I have no idea what the remedy should be. Fair use must have a place, but the prospect of Play-Dough-Money factories is none too attractive.
(on this note – the aforementioned currency representation guidelines would prohibit accurate representations such as those used in movies; do they always use ‘real’ money in those drug-kingpin-conartist-type films during the close-ups?)
I agree that the current status is an “in-security” feature, and all mass-produced commercial attempts to prohibit are doomed to failure; those that are truly motivated will find a way. However, are there any worthwhile preventative measures? Is the anger primarily over the lack of warning about the program limitations?
* positive being intenitional counterfitting of currency
Life imitates Vance
I’ve always admired the science fiction of Jack Vance; he has a baroque yet precise prose style, like steel draped in velvet. But one of his novels, The Killing Machine, rests on a premise that I always thought was a…
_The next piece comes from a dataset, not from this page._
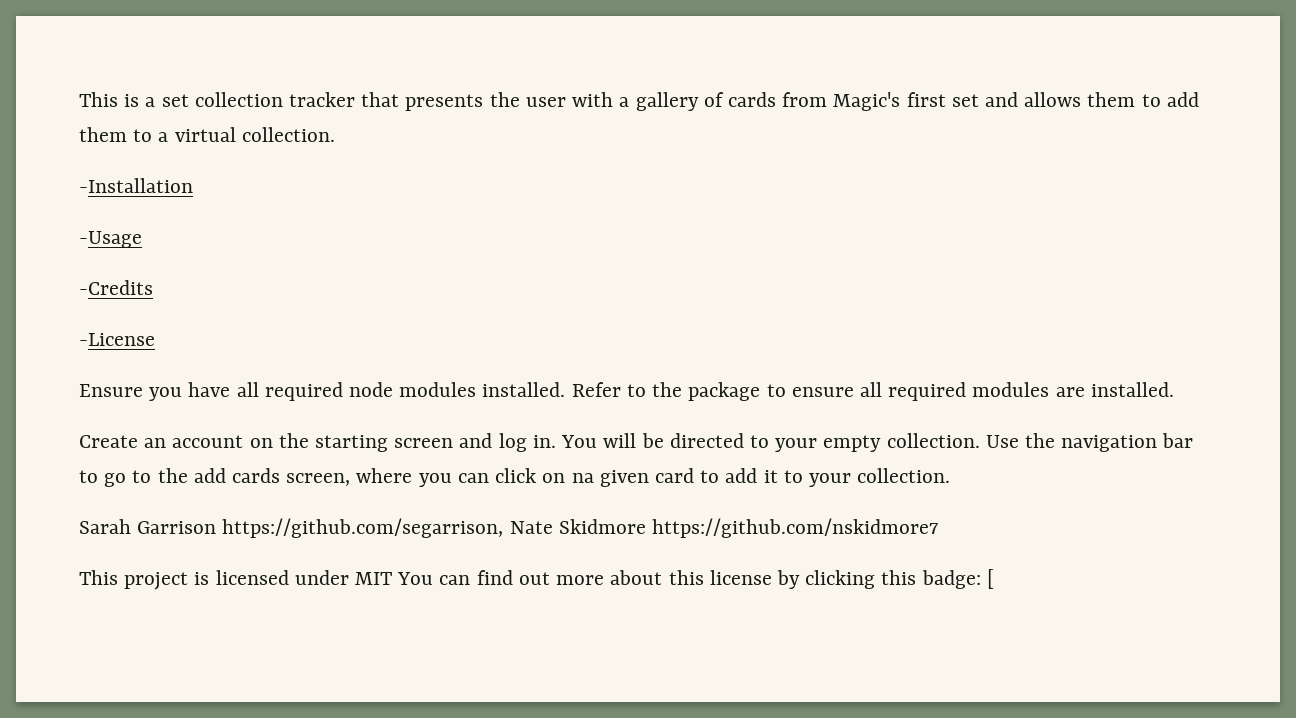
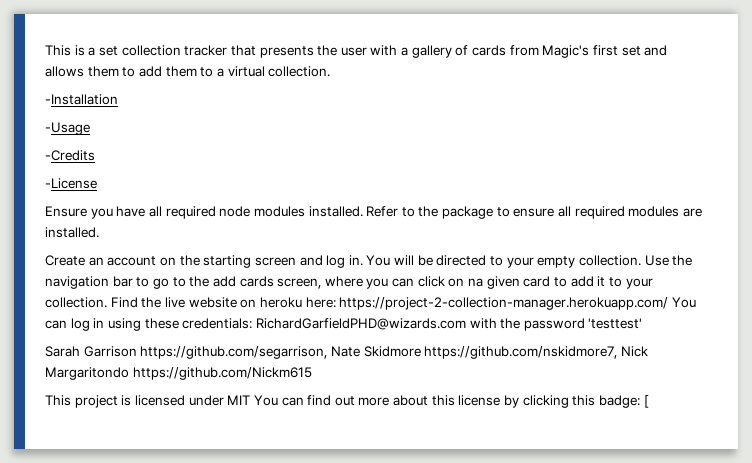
+ Find the live website on heroku here: https://project-2-collection-manager.herokuapp.com/ You can log in using these credentials: RichardGarfieldPHD@wizards.com with the password 'testtest'
- Sarah Garrison https://github.com/segarrison, Nate Skidmore https://github.com/nskidmore7
+ Sarah Garrison https://github.com/segarrison, Nate Skidmore https://github.com/nskidmore7, Nick Margaritondo https://github.com/Nickm615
I could open that image in Photoshop 7.0.1 on XP. I was also able to save it as TIFF and do a screenshot and save it as TIFF. I wish it worked though for the purposes of teaching.. it would be an interesting example to show in class to convey to students how technologies can be tweaked to limit uses.
Interestingly, my photoshop 6 won’t open Jon Sullivan’s image (jpg), but when converted to a bmp file us MS Paint, there is no problem opening it.
Everytime I use a new scanner, I scan in a $20 at maximum optical resolution to test the quality of the scan. I’ve been doing it for years. I imagine I’m not alone.
So is this a “security” feature or an “insecurity” feature (see earlier blog entry). Is it necessary that a feature like this work with 100% perfection to be useful? Or is it enough that it raises the bar, makes the serious counterfeiter do more work, and stops the causal counterfeiter who tries to scan in a $20 bill “just to see what happens”?
just posted:
Many of the existing patents on currency-recognition algorithms talk about recognizing the Federal Reserve seal – which is clearly visible on Jon Sullivan’s image. So the success of that image in fooling the filter suggests that Photoshop is testing for several things at once. It’s also interesting because the Federal Reserve seal is not particularly designed for the purpose of this kind of recognition; to catch it, you have to use an image recognizer that could work for general images, and that implicates the social questions I asked in one of my early postings on this topic. If they can recognize banknotes, and they do so with a general-purpose image recognizer, then what other images will they be asked to block in the future?